Finschhafen Airport is a general aviation airport in Morobe Province, Papua New Guinea. .  It is located on the south-east tip of Huon Peninsula at Finschafen. A half mile inland, parallel to Schneider Harbor, with Dregerhaffen to the south-east. It has no scheduled commercial airline service.

History
The airport was built during World War II in late 1943 by the United States Army 807th and 808th Aviation Engineer Battalions along with the 60th Naval Construction Battalion constructed a 6,000' x 100' coral and steel matting single runway running NNW to SSE. The tower was code named 'Harvest'. In mid-November 1943, the Seabees performed rough grading on the northern end of the strip, and crushed coral for the entire area. On 5 January the 808th departed, and the 60th CB completed the airfield, building fighter and medium bomber hardstands, mostly located to the north, with more to the east and a few on the southern side of the runway.  Many aircraft shipped from the United States were assembled at Finschafen and then flown to other airfields for operations.
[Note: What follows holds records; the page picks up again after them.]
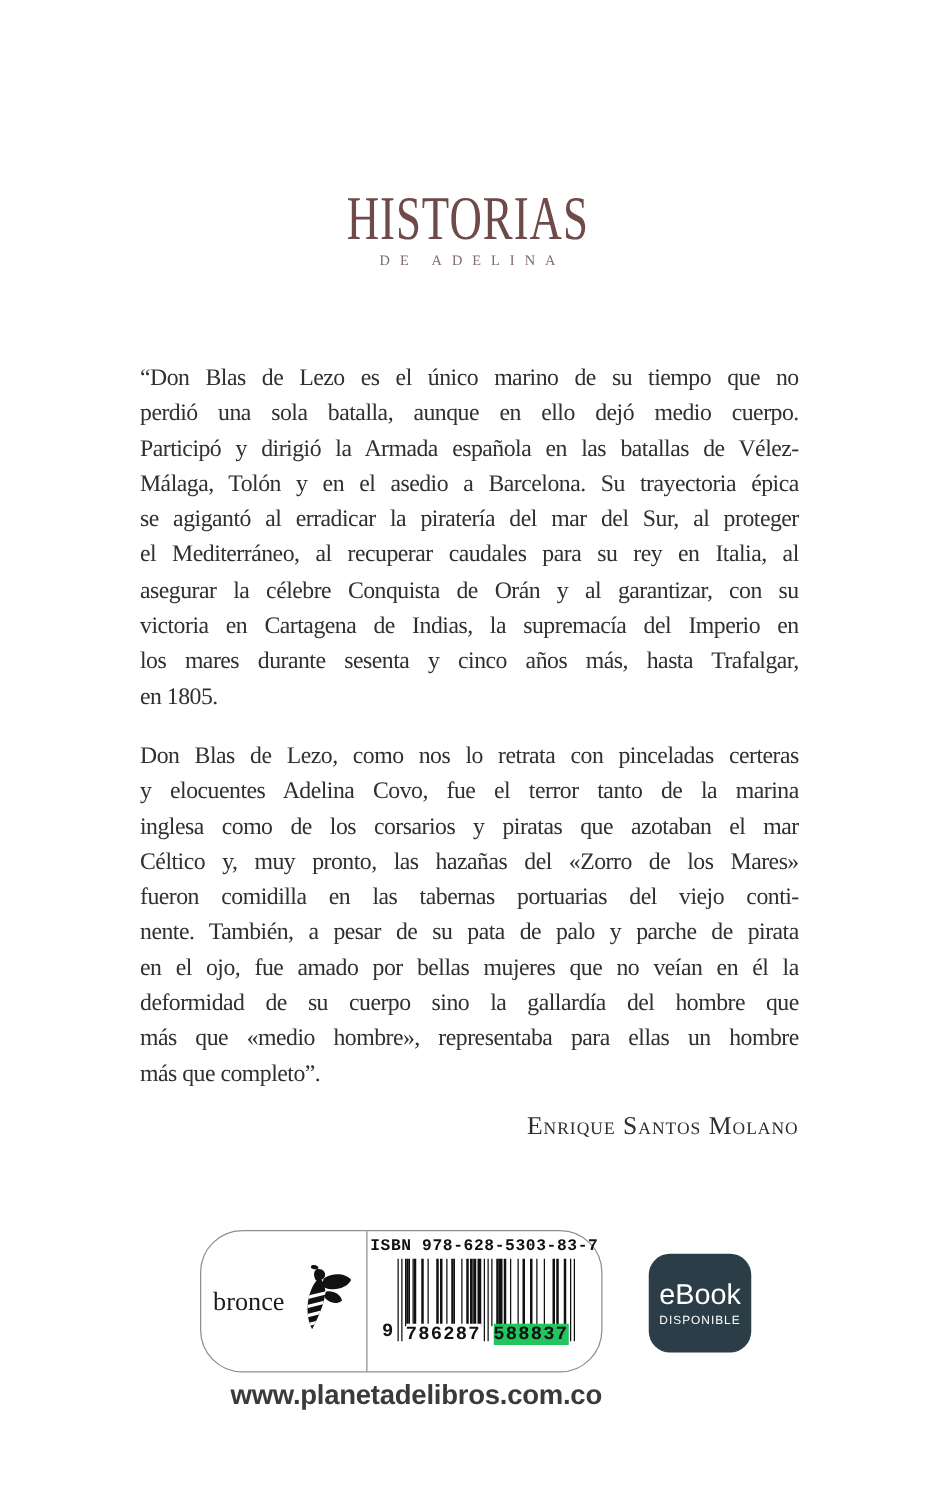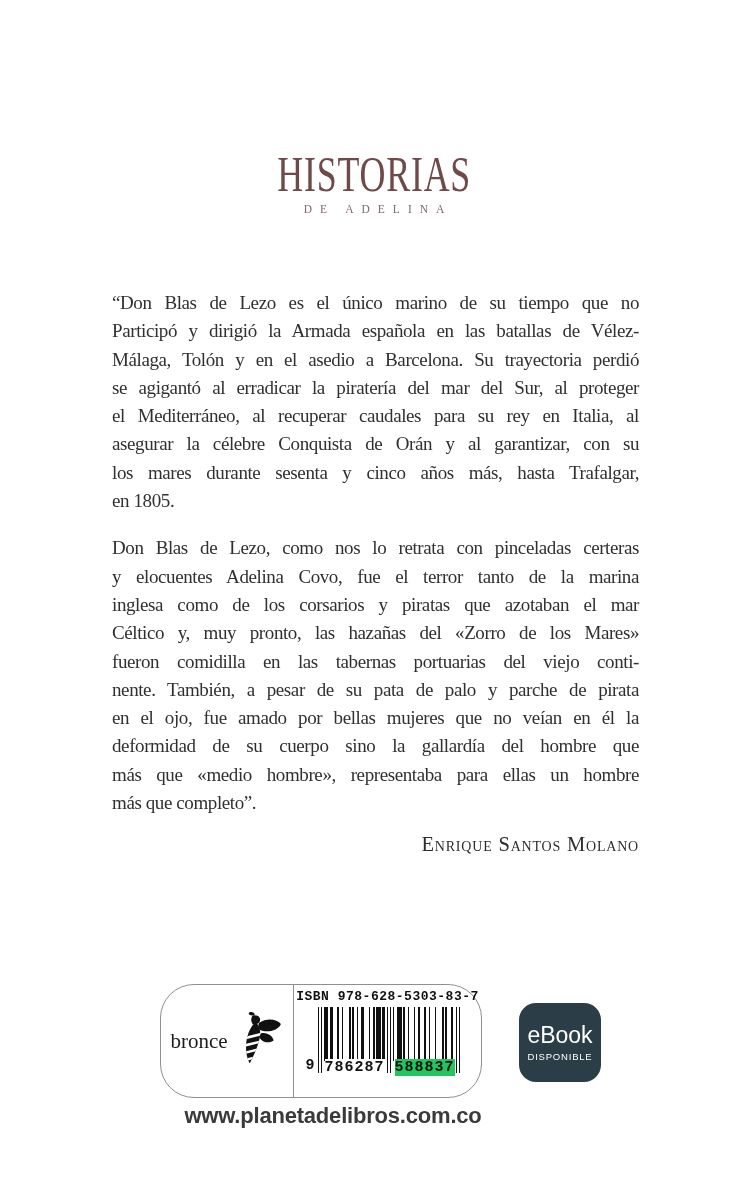"perdió una sola batalla, aunque" div.synopsis-line { html: none -> <div>perdió una sola batalla, aunque en ello dejó medio cuerpo.</div> }
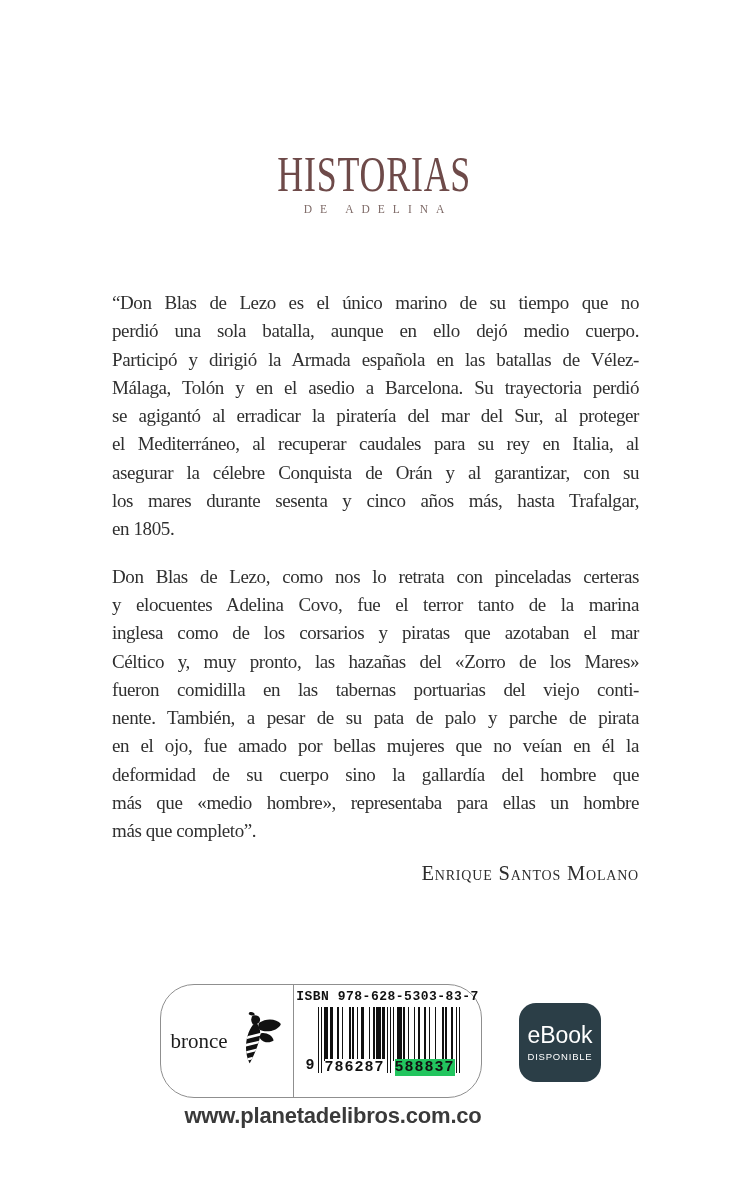"Málaga, Tolón y en el" div.synopsis-line { text: perdió -> épica }
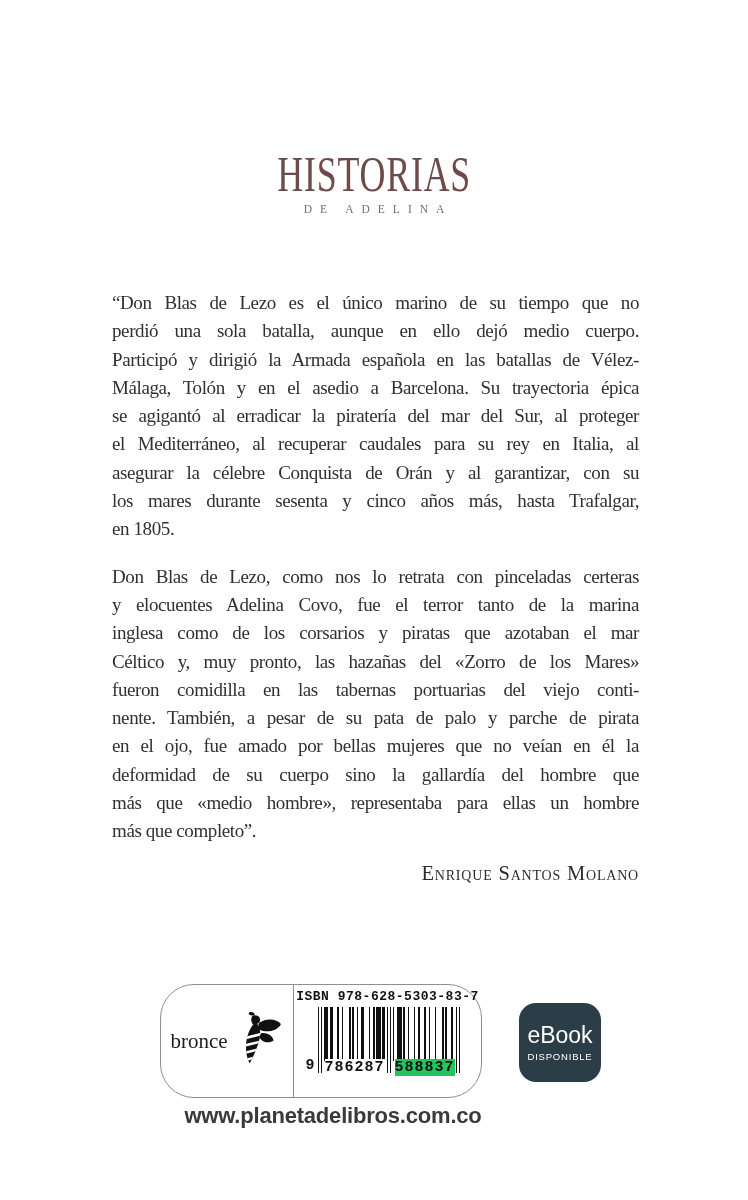"victoria en Cartagena de Indias," div.synopsis-line { html: none -> <div>victoria en Cartagena de Indias, la supremacía del Imperio en</div> }
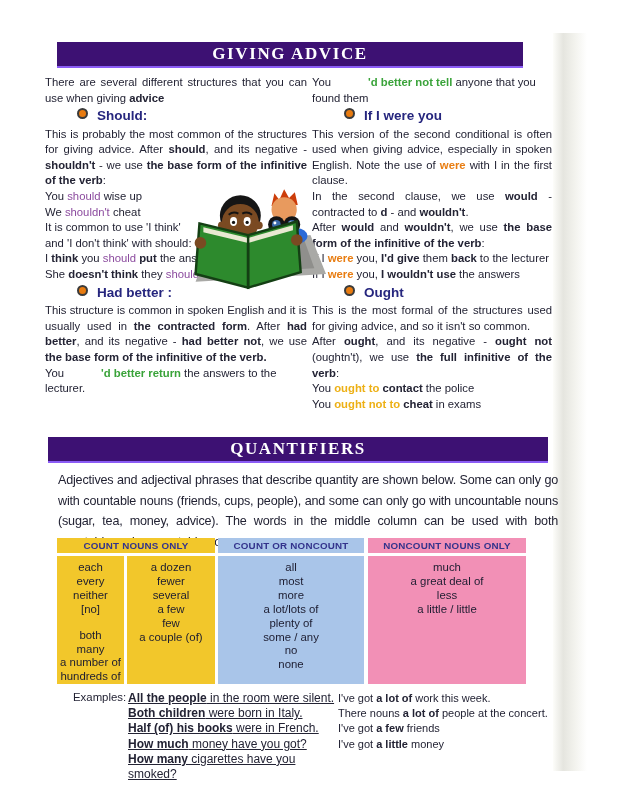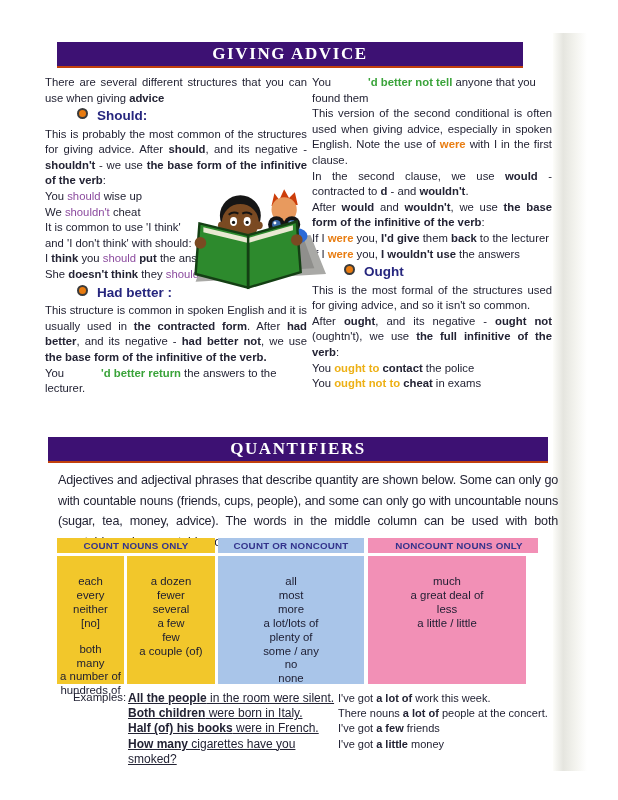"GIVING ADVICE" .banner { border-bottom: 2px solid #c2410c -> 2px solid #8b5cf6 }
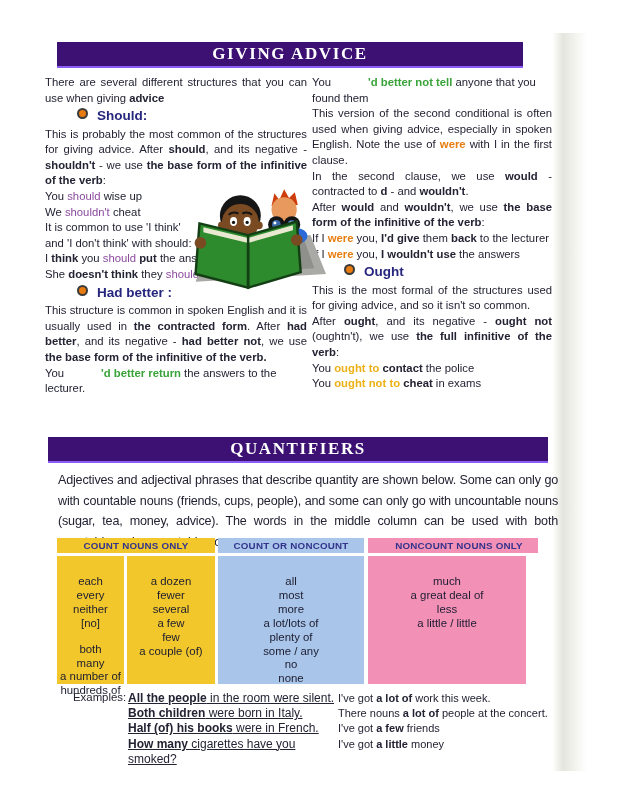"If I were you" div.blk { html: none -> <div><span></span><span>If I were you</span></div> }
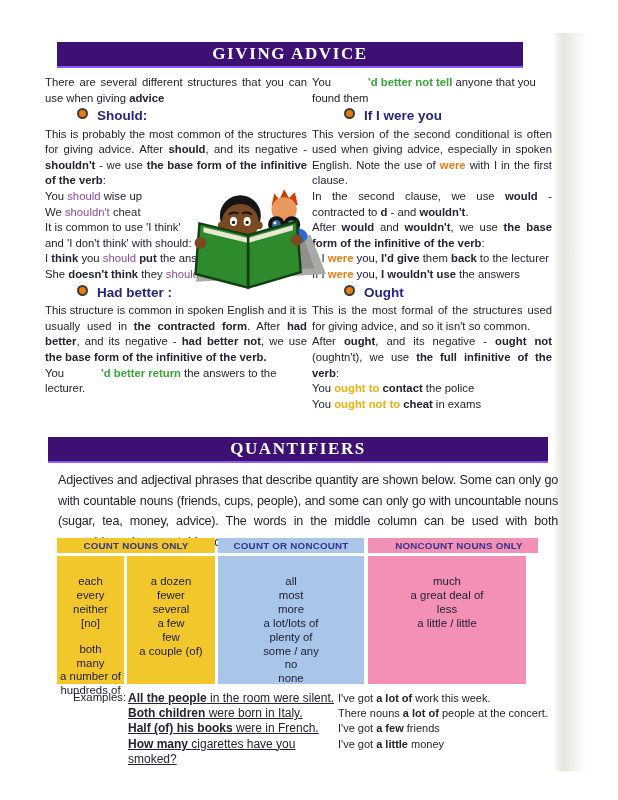"NONCOUNT NOUNS ONLY" #th-noncount { padding-left: 12px -> none }
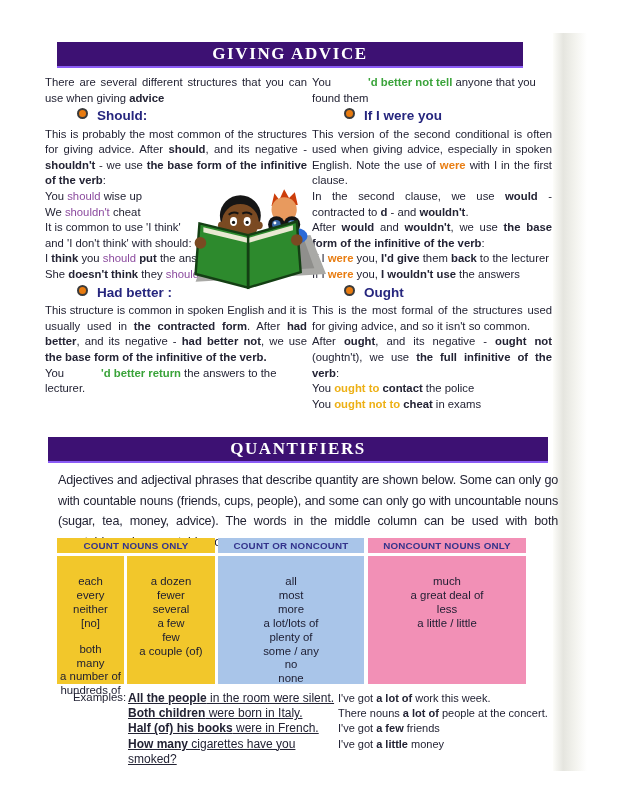"each" .tc { padding-top: 19px -> 5px }
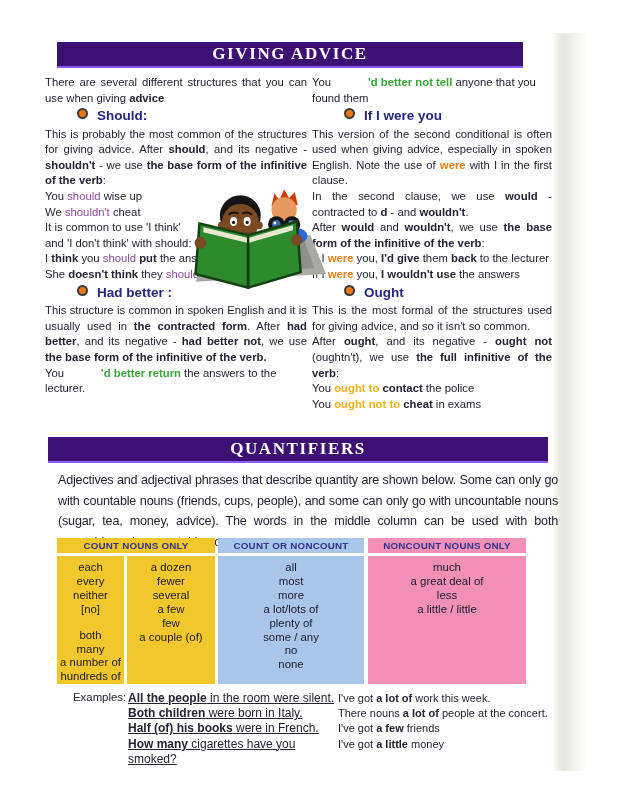"How much money have you" div.blk { html: none -> <div><span>How much</span><span> money have you got?</span></div> }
Allied units assigned to Finschhafen
 86th Fighter Wing		        		(1 May-1 August 1944)
 8th Fighter Group		(23 December 1943 – 20 February 1944)
 Headquarters, 35th, 36th Fighter Squadrons, P-40 Warhawk, P-47 Thunderbolt
 49th Fighter Group		(19 April-17 May 1944)
 Headquarters, 7th Fighter Squadron, P-40 Warhawk
 348th Fighter Group	(16 December 1943 – 29 March 1944)
 Headquarters, 340th, 341st, 342d Fighter Squadrons, P-47 Thunderbolt

 317th Troop Carrier Group	(April–June 1944)
 Headquarters, 319th Troop Carrier Squadron, C-47 Skytrain
 22d Troop Carrier Squadron, (375th Troop Carrier Group), C-47 Skytrain
 8th Combat Cargo Squadron, (2d Combat Cargo Group), C-46 Commando
 418th Night Fighter Squadron, (380th Bombardment Wing), (28 March-12 May 1944)

At the war's end, millions of dollars of equipment both new and used was bulldozed into a huge holes in the area and abandoned.

See also

 USAAF in the Southwest Pacific

References

 Maurer, Maurer (1983). Air Force Combat Units Of World War II. Maxwell AFB, Alabama: Office of Air Force History. .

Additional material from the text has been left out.